The new Prius is spacious and refined, as powerful as most four-cylinder compacts, and elegant in its design, features and technological sophistication.
No, it is not in any way sporty. Handling is still below where it should be. And fuel consumption, though excellent, cannot match Transport Canada’s published fuel economy rating. But it is way ahead, in terms of fuel consumption and emission reduction, of any four-wheeled vehicle that uses gasoline.
There is still an element of risk in buying a Prius. Long term owners may be faced with an expensive battery replacement 10 to 15 years down the road – but how expensive is impossible to determine. Much will depend on the popularity of the new Prius – in volume there is economy of scale.

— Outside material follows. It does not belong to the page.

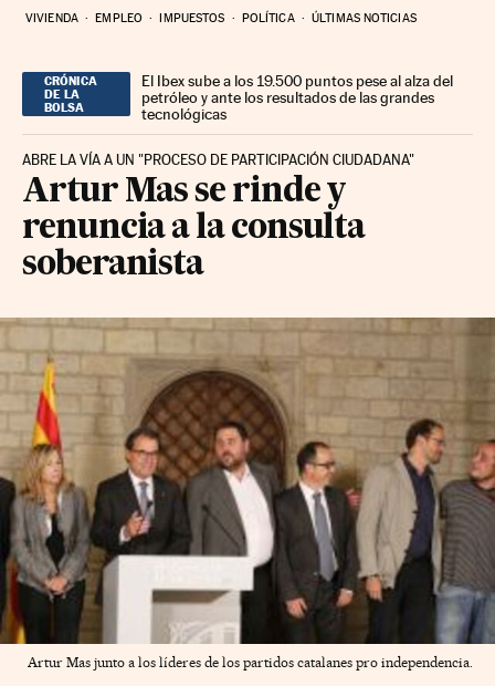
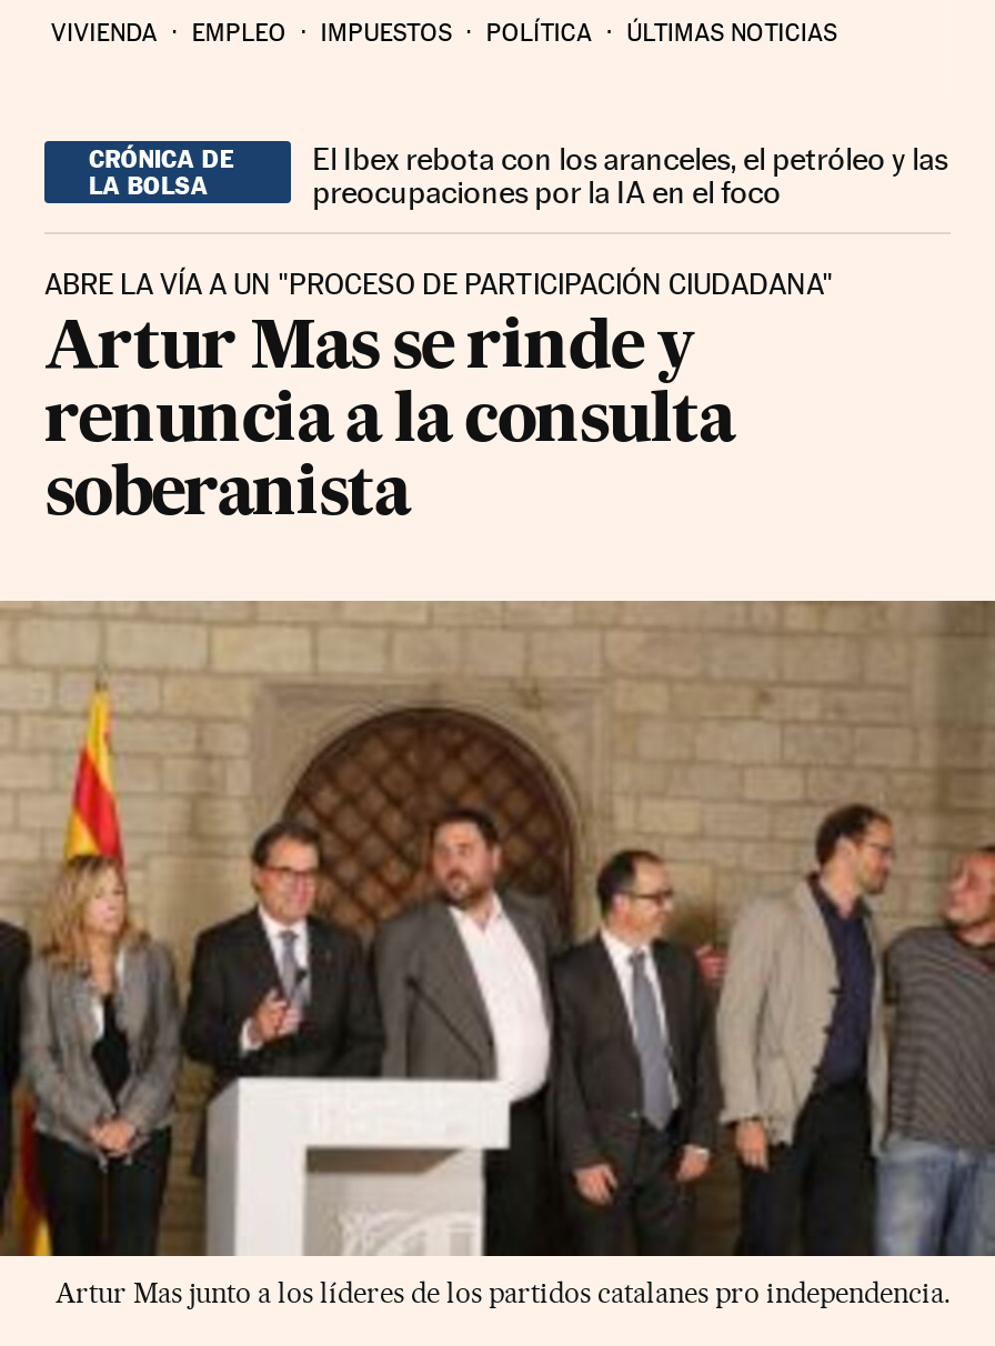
[142,71,453,122] El Ibex sube a los 19.500 puntos pese al alza del | petróleo y ante los resultados de las grandes | tecnológicas -> [312,140,947,209] El Ibex rebota con los aranceles, el petróleo y las | preocupaciones por la IA en el foco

The volumes, by the way, are growing. Toyota expects to sell 47,000 Prius in the US this year and took steps to increase production by 50 percent, from 10,000 units per month to 15,000 units, to meet demand that has left many consumers waiting months for a Prius.
Still the uncertainty about replacement costs for the nickel-metal hydride battery is an often cited reason not to purchase a gas-electric hybrid vehicle.
Other reasons to stick with a single-fuel gasoline engine – gas-electric hybrid systems are complex. Reliability is unknown. Only dealers will be able to fix them should a problem occur. Repair costs will outstrip any saving at the pump.
To me it sounds a bit like deja vu. Remember carburetors? When fuel injection (FI) began to replace carburetors as the principal method of metering fuel in the early 1980s, there was plenty of resistance.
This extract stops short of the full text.